When detecting the presence of posthemorrhagic anemia laboratory research blood will show:

  • decreased hemoglobin content with a slight decrease in red blood cells;
  • decrease in the level of saturation of red blood cells with hemoglobin;
  • decreased serum iron levels;
  • increased erythrocyte sedimentation rate;
  • decreased platelet count.

Additional examination

To locate a place hidden bleeding use additional methods diagnostics:

  • analysis feces for the presence of blood and helminths;
  • fibrogastroscopy - to exclude or confirm bleeding in the gastrointestinal tract;
  • colonoscopy (medical examination under video control of the lower intestines);
  • checking the integrity of internal hemorrhoids- sigmoidoscopy;
  • Ultrasound and/or x-ray to specify the cause;
  • gynecological examination (for women).

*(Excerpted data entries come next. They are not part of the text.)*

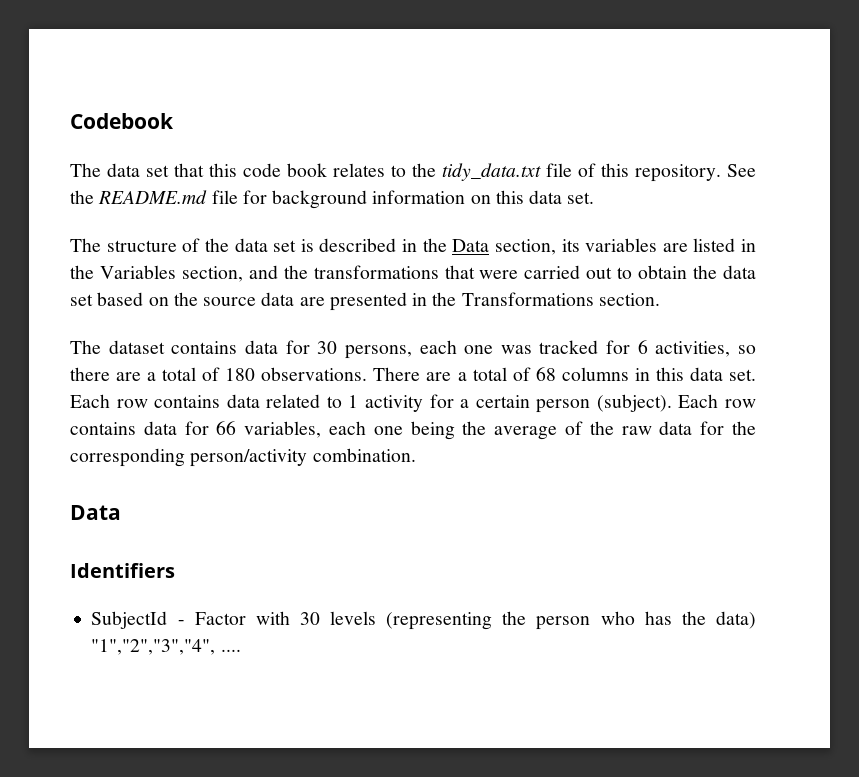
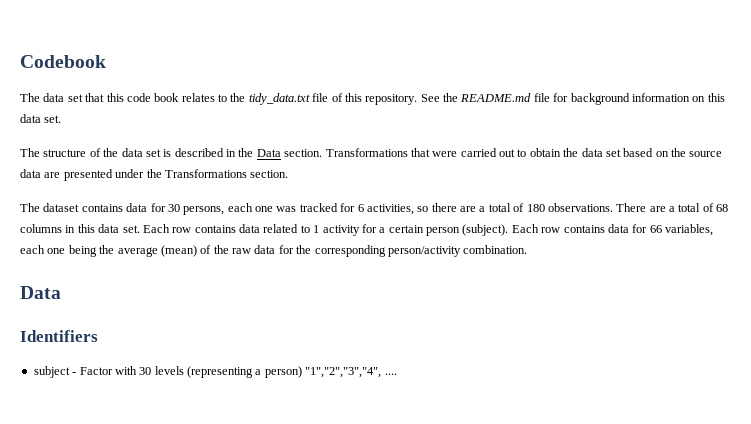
[494,238,756,255] [70,265,439,282] section, its variables are listed in the Variables section, and the transformations -> [284,148,408,157] section. Transformations
[412,293,428,306] in -> [115,169,145,178] under
(558, 433) none -> [160,245,197,257] (mean)
[91,611,168,629] SubjectId -> [33,366,70,378] subject
[502,611,756,630] the person who has the data) -> [255,366,302,378] a person)

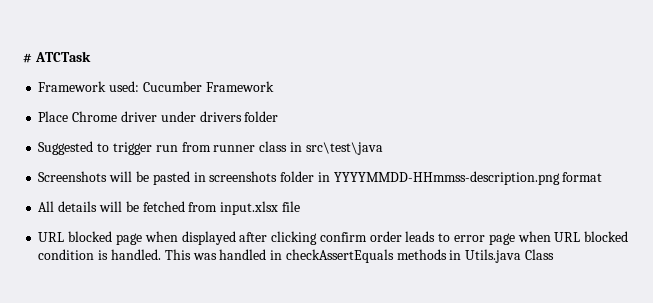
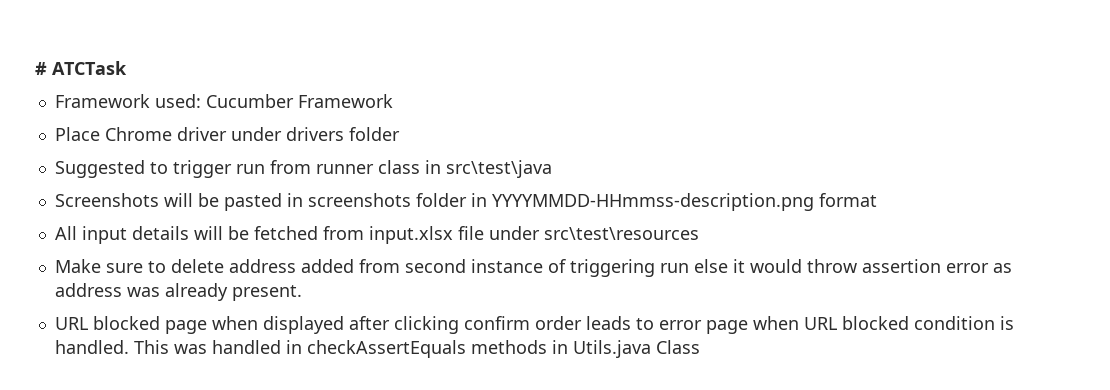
(55, 206) none -> [81,226,127,244] input
(300, 206) none -> [488,226,699,240] [54,259,1012,277] [54,283,302,301] under src\test\resources // Make sure to delete address added from second instance of triggering run else it would throw assertion error as address was already present.

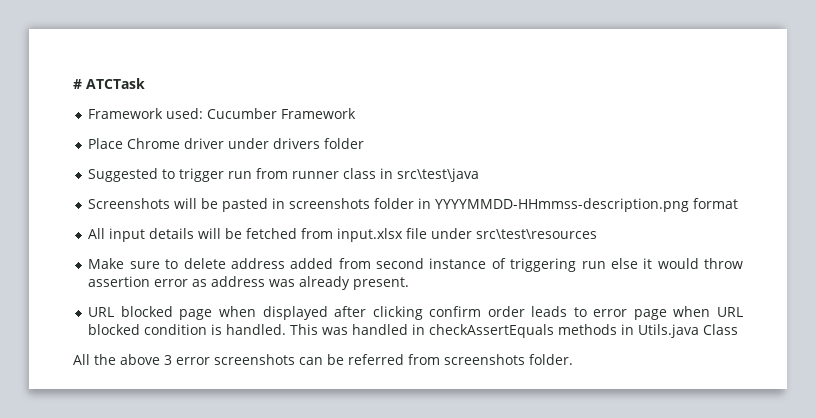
(700, 347) none -> [73,354,573,365] // All the above 3 error screenshots can be referred from screenshots folder.

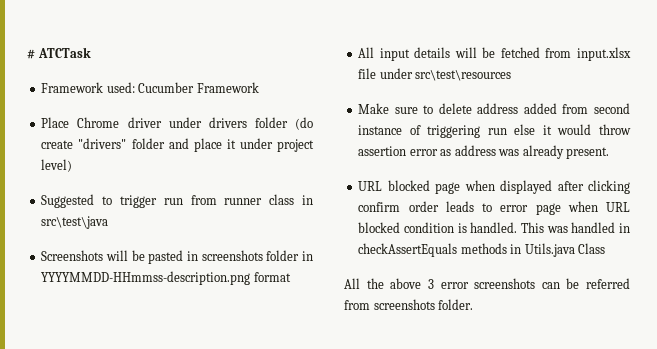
(365, 143) none -> [295,117,313,130] [41,138,314,152] [41,159,73,172] (do create "drivers" folder and place it under project level)

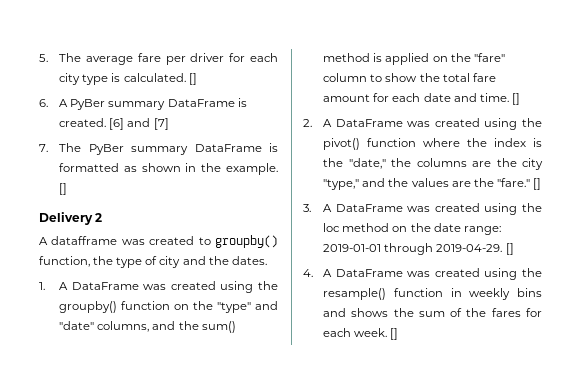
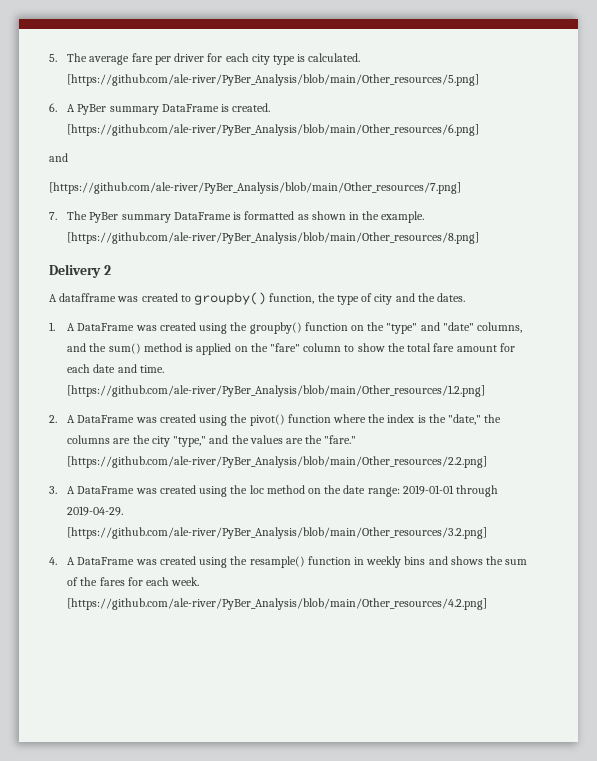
[188,73,197,85] [] -> [67,74,480,86] [https://github.com/ale-river/PyBer_Analysis/blob/main/Other_resources/5.png]
[109,118,169,130] [6] and [7] -> [67,124,480,136] [49,153,68,162] [49,182,461,194] [https://github.com/ale-river/PyBer_Analysis/blob/main/Other_resources/6.png] // and // [https://github.com/ale-river/PyBer_Analysis/blob/main/Other_resources/7.png]
[59,183,68,195] [] -> [67,232,480,244] [https://github.com/ale-river/PyBer_Analysis/blob/main/Other_resources/8.png]
[511,93,520,105] [] -> [67,385,486,397] [https://github.com/ale-river/PyBer_Analysis/blob/main/Other_resources/1.2.png]
[532,178,541,190] [] -> [67,456,488,468] [https://github.com/ale-river/PyBer_Analysis/blob/main/Other_resources/2.2.png]
[505,243,514,255] [] -> [67,527,488,539] [https://github.com/ale-river/PyBer_Analysis/blob/main/Other_resources/3.2.png]
[390,328,399,340] [] -> [67,598,488,610] [https://github.com/ale-river/PyBer_Analysis/blob/main/Other_resources/4.2.png]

In some cases, for staging accurate diagnosis Cytological and histological examination is required bone marrow.

Depending on the type of bleeding, the patient needs to consult one or more specialists, such as:

  • hematologist;
  • surgeon;
  • traumatologist;
  • gynecologist;
  • proctologist;
  • gastroenterologist

Treatment of acute anemia

Very often in cases with posthemorrhagic anemia, “delay is like death.” If not provided in a timely manner health care about acute blood loss, then the result will be disastrous. When a person quickly loses more than a quarter of their blood volume, death can occur.

Immediately carried out surgery at the site of a damaged organ or part of the body to stop bleeding.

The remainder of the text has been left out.